Work task – Lines to restate from the data below: from the one containing "position:absolute; left:0; top:597px;" to the one containing "position:absolute; left:116px; top:48px;", both included. Give them again exactly, and only them.

Record set –
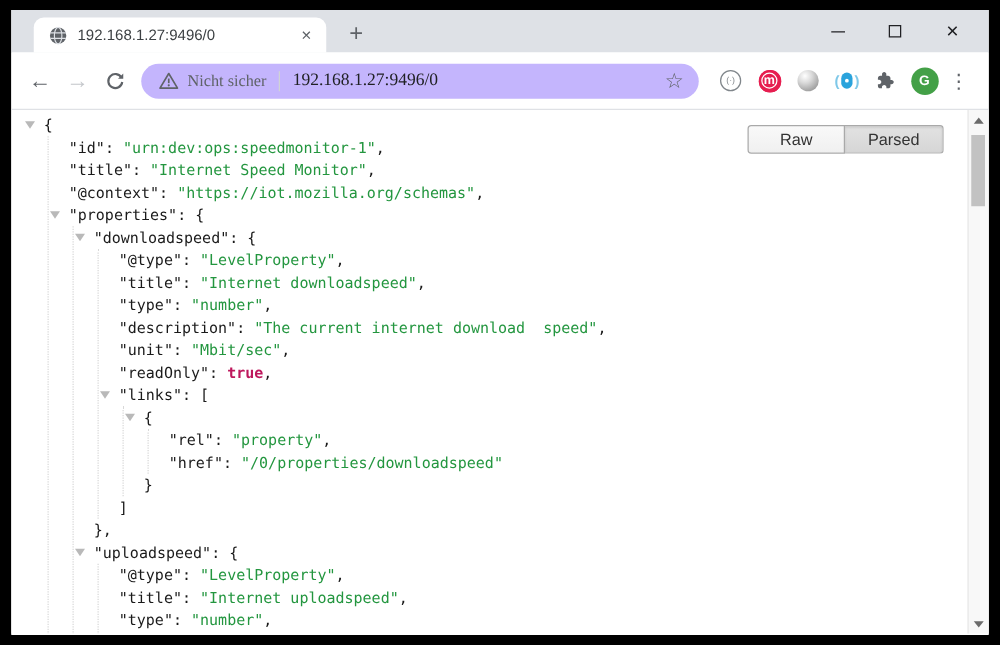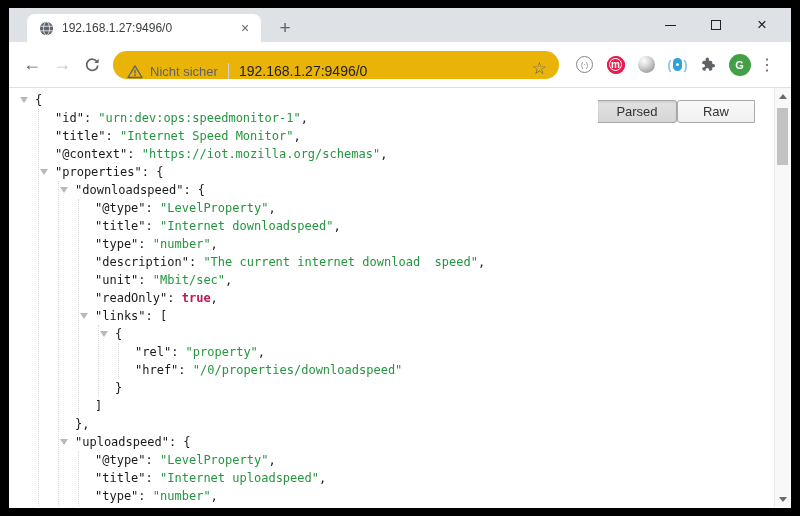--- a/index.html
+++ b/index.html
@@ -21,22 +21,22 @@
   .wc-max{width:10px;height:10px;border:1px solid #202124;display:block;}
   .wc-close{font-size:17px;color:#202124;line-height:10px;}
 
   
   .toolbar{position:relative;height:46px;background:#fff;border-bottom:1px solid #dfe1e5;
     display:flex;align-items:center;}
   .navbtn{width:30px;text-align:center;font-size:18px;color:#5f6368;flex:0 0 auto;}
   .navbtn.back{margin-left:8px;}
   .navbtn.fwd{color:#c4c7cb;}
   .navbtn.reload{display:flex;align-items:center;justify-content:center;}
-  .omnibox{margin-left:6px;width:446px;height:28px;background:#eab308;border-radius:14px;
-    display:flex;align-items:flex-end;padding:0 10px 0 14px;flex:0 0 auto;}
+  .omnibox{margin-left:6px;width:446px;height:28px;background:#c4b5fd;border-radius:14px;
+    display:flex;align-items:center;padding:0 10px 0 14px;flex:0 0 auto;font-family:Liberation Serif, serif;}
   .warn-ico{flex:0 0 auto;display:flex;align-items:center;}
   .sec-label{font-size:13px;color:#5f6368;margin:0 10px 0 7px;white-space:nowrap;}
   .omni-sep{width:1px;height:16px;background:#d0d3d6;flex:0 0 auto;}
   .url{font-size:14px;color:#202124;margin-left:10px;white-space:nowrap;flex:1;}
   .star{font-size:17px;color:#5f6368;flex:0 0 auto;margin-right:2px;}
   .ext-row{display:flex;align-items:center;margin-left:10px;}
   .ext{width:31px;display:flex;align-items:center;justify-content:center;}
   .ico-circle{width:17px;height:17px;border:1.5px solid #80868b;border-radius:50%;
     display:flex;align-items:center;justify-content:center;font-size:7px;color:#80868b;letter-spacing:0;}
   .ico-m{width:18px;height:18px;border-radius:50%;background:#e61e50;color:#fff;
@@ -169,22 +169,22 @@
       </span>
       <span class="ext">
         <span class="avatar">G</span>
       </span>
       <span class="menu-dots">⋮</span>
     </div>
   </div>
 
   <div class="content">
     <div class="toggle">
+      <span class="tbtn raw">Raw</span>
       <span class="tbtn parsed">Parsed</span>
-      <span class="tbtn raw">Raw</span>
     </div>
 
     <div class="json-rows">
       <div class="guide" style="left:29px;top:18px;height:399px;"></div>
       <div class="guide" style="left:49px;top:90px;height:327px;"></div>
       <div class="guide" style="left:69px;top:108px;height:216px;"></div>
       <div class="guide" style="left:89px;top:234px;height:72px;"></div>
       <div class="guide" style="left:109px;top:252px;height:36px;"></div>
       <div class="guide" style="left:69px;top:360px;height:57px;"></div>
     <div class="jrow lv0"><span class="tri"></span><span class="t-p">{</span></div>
--
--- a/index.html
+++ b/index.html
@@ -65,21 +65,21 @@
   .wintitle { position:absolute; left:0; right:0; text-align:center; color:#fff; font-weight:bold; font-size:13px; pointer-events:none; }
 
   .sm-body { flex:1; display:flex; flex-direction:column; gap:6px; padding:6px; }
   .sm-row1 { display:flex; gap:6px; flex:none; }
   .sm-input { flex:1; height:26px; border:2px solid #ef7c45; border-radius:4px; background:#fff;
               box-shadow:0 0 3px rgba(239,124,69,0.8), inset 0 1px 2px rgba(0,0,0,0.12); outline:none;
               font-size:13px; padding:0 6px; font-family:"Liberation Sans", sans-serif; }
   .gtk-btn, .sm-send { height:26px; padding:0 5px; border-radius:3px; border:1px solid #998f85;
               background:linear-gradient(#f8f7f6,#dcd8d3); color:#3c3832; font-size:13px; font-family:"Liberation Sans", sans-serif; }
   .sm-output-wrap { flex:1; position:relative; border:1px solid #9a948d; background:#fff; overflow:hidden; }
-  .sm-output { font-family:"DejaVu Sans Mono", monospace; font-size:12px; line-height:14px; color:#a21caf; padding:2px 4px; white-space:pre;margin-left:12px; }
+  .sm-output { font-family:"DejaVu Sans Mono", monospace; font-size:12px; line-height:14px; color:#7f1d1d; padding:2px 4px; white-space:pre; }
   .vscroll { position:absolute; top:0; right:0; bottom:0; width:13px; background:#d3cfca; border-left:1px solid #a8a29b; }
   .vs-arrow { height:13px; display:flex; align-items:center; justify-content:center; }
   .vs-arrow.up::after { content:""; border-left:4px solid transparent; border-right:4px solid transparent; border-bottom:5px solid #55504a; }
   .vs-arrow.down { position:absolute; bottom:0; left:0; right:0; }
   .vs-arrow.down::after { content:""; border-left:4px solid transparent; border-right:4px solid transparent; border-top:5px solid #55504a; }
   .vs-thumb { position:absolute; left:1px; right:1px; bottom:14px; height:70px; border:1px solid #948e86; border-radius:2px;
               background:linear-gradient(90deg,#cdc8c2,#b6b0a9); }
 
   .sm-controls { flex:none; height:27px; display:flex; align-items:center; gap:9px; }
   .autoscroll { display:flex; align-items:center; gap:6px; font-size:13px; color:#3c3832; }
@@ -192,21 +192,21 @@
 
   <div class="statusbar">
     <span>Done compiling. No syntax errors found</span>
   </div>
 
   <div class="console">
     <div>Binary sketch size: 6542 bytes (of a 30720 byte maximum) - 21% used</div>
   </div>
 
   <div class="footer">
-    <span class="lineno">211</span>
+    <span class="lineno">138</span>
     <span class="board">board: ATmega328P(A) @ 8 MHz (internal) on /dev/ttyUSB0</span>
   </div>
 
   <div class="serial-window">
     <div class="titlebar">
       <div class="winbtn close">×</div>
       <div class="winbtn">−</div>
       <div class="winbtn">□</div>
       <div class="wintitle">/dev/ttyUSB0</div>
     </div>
* * *
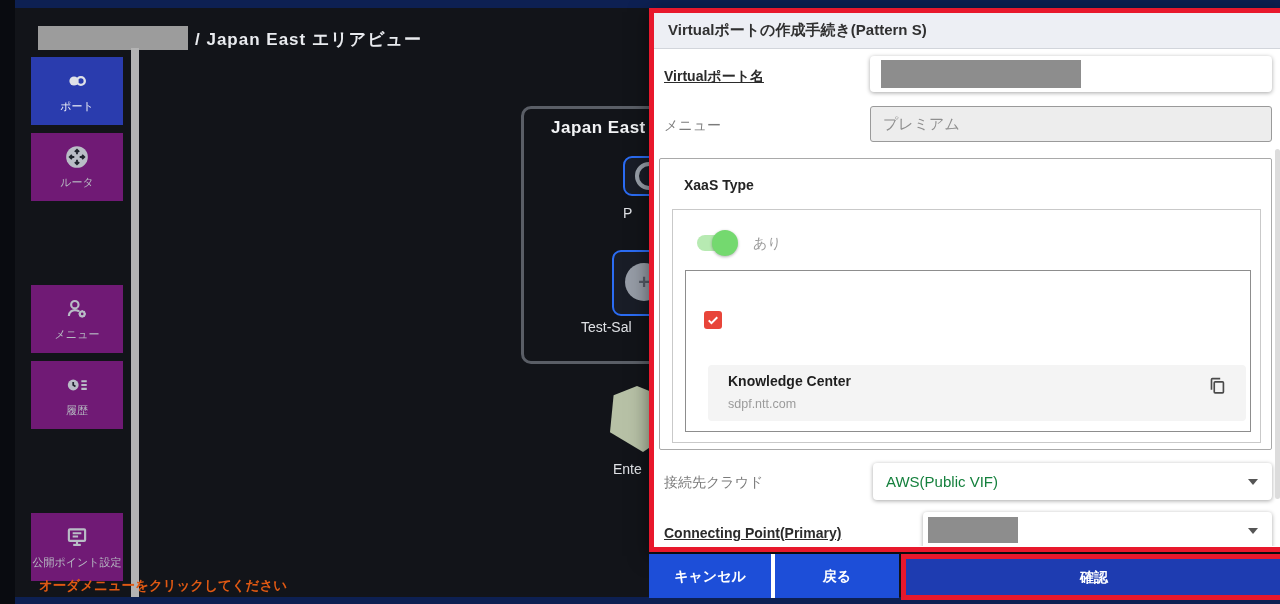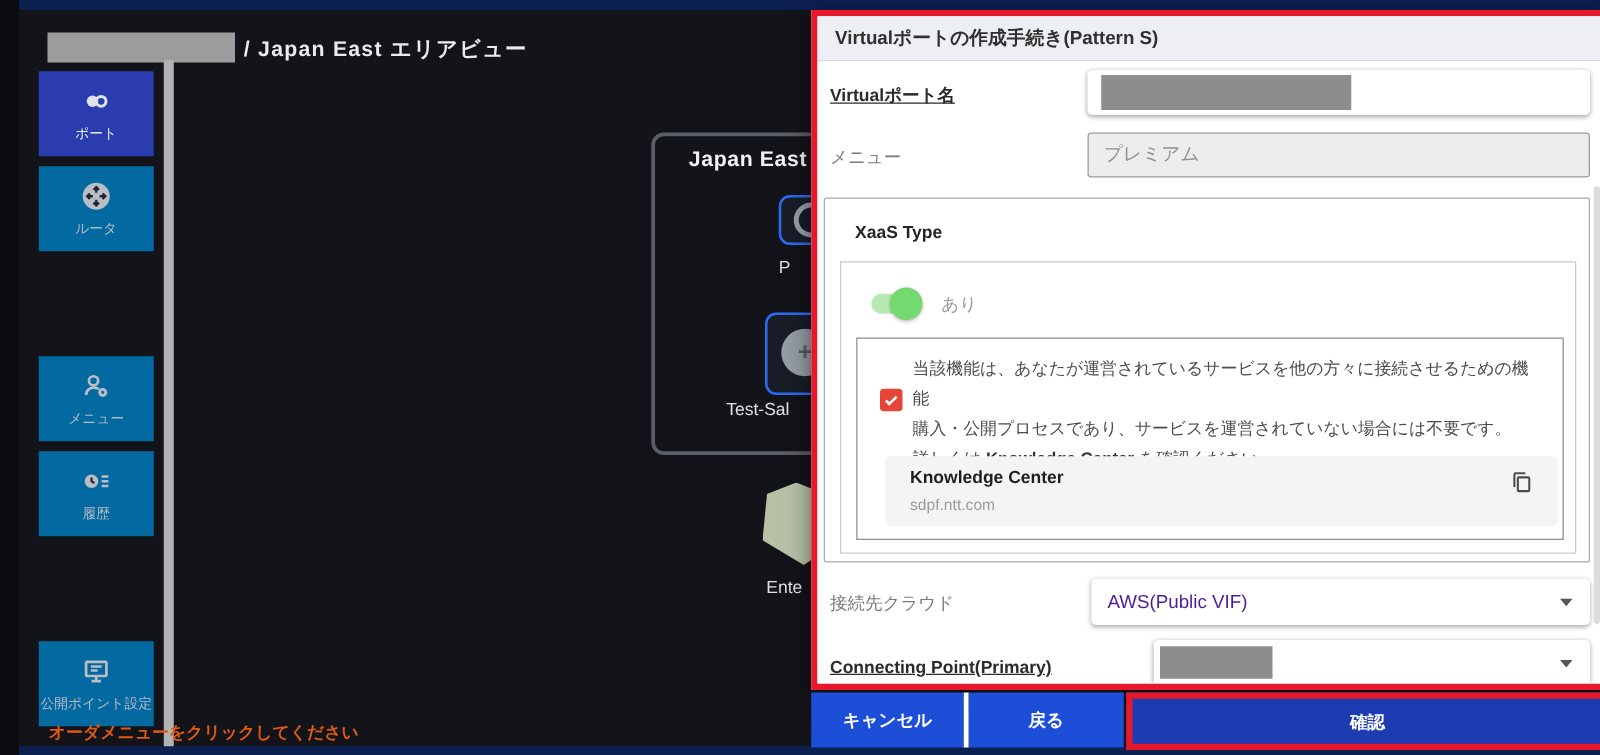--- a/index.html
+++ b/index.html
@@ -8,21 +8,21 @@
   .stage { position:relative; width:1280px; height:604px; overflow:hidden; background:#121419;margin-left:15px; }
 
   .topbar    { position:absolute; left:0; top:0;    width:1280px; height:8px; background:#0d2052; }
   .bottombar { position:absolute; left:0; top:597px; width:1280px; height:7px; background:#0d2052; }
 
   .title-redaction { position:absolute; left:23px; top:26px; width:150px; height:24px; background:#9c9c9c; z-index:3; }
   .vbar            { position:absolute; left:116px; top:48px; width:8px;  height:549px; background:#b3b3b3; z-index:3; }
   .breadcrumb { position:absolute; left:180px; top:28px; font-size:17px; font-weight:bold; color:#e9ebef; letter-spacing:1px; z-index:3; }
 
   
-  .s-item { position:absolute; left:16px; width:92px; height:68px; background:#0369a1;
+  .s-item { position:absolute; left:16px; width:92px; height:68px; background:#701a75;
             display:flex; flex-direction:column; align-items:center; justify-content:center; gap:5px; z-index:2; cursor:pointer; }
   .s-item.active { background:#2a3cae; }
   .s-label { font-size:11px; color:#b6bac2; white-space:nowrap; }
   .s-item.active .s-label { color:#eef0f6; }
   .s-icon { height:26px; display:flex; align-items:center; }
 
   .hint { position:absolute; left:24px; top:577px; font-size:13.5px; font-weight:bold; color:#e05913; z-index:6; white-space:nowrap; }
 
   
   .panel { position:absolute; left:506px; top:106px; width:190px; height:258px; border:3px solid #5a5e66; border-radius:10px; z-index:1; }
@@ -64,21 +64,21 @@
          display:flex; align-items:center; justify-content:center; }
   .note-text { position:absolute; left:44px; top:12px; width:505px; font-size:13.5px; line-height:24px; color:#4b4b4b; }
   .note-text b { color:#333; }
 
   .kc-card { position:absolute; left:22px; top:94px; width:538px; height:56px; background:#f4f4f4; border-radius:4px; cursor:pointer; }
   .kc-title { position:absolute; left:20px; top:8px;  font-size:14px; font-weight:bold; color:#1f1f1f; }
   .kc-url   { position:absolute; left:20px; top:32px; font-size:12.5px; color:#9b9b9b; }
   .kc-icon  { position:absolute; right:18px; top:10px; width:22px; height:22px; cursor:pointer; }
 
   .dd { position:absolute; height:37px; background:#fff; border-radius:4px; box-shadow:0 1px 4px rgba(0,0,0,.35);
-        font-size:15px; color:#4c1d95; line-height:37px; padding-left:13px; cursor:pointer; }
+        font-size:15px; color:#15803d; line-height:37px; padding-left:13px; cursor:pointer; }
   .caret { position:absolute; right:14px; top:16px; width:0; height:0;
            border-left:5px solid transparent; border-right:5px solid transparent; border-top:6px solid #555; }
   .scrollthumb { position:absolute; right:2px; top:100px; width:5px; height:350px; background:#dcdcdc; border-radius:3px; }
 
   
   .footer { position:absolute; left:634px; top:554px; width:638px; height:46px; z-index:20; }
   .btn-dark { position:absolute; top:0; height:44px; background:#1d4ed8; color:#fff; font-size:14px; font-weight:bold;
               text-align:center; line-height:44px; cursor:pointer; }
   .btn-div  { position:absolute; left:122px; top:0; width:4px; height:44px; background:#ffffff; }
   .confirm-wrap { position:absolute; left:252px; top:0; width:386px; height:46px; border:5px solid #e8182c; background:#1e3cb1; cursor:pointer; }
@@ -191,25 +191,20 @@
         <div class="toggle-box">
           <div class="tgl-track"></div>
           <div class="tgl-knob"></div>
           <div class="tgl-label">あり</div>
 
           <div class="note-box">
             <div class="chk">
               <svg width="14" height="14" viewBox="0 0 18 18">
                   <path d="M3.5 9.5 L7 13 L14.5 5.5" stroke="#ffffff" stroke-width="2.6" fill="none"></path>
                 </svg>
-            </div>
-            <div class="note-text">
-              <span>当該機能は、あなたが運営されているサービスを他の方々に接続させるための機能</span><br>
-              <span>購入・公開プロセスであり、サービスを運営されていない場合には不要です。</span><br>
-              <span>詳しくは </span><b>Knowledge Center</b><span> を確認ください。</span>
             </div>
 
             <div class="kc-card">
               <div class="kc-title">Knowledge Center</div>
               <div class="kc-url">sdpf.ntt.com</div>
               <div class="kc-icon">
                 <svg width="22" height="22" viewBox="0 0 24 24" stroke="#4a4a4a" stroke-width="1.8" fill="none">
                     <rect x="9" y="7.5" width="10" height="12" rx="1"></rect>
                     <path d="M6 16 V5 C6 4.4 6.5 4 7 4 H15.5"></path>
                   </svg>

Task answer –
   .bottombar { position:absolute; left:0; top:597px; width:1280px; height:7px; background:#0d2052; }
 
   .title-redaction { position:absolute; left:23px; top:26px; width:150px; height:24px; background:#9c9c9c; z-index:3; }
   .vbar            { position:absolute; left:116px; top:48px; width:8px;  height:549px; background:#b3b3b3; z-index:3; }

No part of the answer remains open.